Zavian menatap datar ke arah Elive. Menatap sekilas wajah Elive dan berganti mentap lengannya.

“Pulang kerja, temui saya di ruangan.”

 Tubuh Elive menegang. Ia bagai disambar listrik berkekuatan tinggi setelah mendengar ucapan CEO barunya tersebut.

Pikiran-pikiran buruk mendadak mampir di kepalanya. Tentang apakah Zavian akan memecatnya atau mempermalukannya, atau malah, menyiksanya perlahan dengan memberikan pekerjaan di luar kemampuannya.

Menggelengkan kepala, Elive mencoba menenangkan diri. Membasuh wajahnya dan menatap pantulan dirinya di cermin.

“Tidak, El. Dia tidak akan melakukan itu. Percayalah. Reputasimu di perusahaan ini sudah tidak main-main. Jadi, dia tidak akan mudah melakukan hal buruk kepadamu,” monolog Elive.

Gadis itu meyakinkan diri kembali sebelum berbalik menuju ruangannya, melanjutkan pekerjaan. Ia menjadi tidak tenang saat tiba-tiba waktu begitu cepat berlalu dan sebentar lagi jam kerja akan selesai.

Berkali-kali gadis itu menghembuskan napas panjang, mencoba menenangkan dirinya. Menautkan dua tangan, Elive merapalkan doa pada Tuhan semoga Javian tidak memecatnya.

“Apa sebaiknya aku meminta ampun terlebih dahulu supaya Tuan Zavian mau memaafkanku?” gumam Elive. Ia kini sudah berdiri di depan pintu ruangan milik Zavian.

“Astaga, bisa gila aku,” lanjut gadis itu.

Elive menarik napas panjang kemudian menghembuskannya. Begitu terus hingga tiga kali sebelum tangannya memberanikan diri mengetuk pintu di hadapannya. Setelah dipersilakan masuk, gadis itu memasuki ruang kerja Zavian dan berdiri di depan meja kerja pria itu.

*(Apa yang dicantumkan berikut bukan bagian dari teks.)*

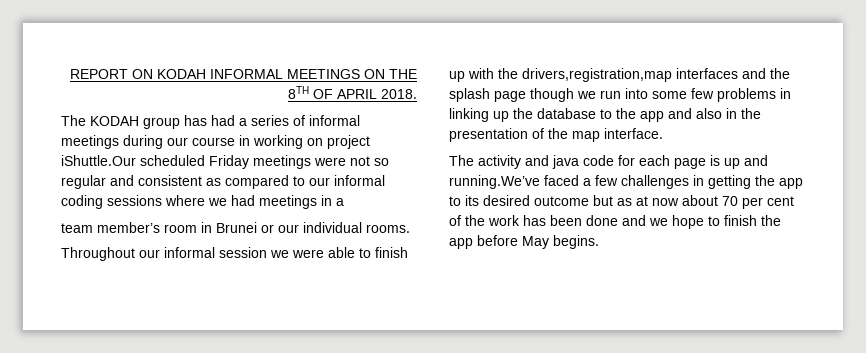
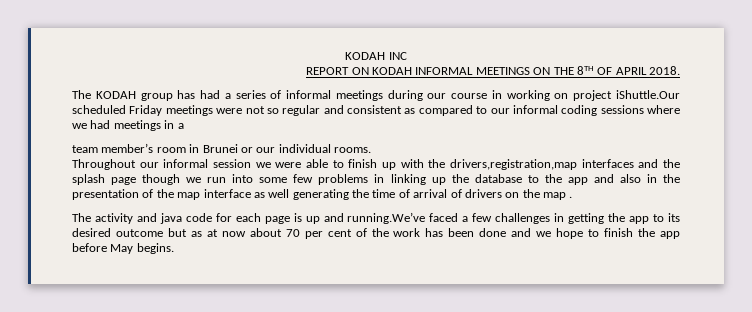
+ KODAH INC
- Throughout our informal session we were able to finish up with the drivers,registration,map interfaces and the splash page though we run into some few problems in linking up the database to the app and also in the presentation of the map interface.
+ Throughout our informal session we were able to finish up with the drivers,registration,map interfaces and the splash page though we run into some few problems in linking up the database to the app and also in the presentation of the map interface as well generating the time of arrival of drivers on the map .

“Pak, saya—“                           

“Duduk”

Ucapan Elive terpotong saat Zavian tiba-tiba memintanya duduk. Gadis itu segera duduk. Pikirannya melanglangbuana harus melakukan apa, sementara jantungnya berdebar kencang dengan tangan berkeringan dingin. Demi apa pun, berhadapan sengan Zavian sekarang lebih menegangkan dibanding saat dirinya harus interview dua tahun lalu.

Zavian berdiri dari tempat duduknya, membuat Elive semakin gugup. Pria itu tampak berjalan ke arah lemari di samping rak dokumen dan mengambil kotak obat. Kening Elive mengkerut dalam, penasaran dengan apa yang akan dilakukan atasannya tersebut.

“Kemari,” ucap Zavian. Pria itu memanggil Elive agar duduk di sofa ruangan tersebut.

Tanpa menunggu dua kali, Elive segera bangkit dan duduk di seberang Zavian. Hal itu membuat pria tersebut berdecak kecil dan mengubah posisi duduknya menjadi di samping Elive. Aktivitas tiba-tiba yang membuat Elive terkejut bukan main hingga reflek memundurkan badannya.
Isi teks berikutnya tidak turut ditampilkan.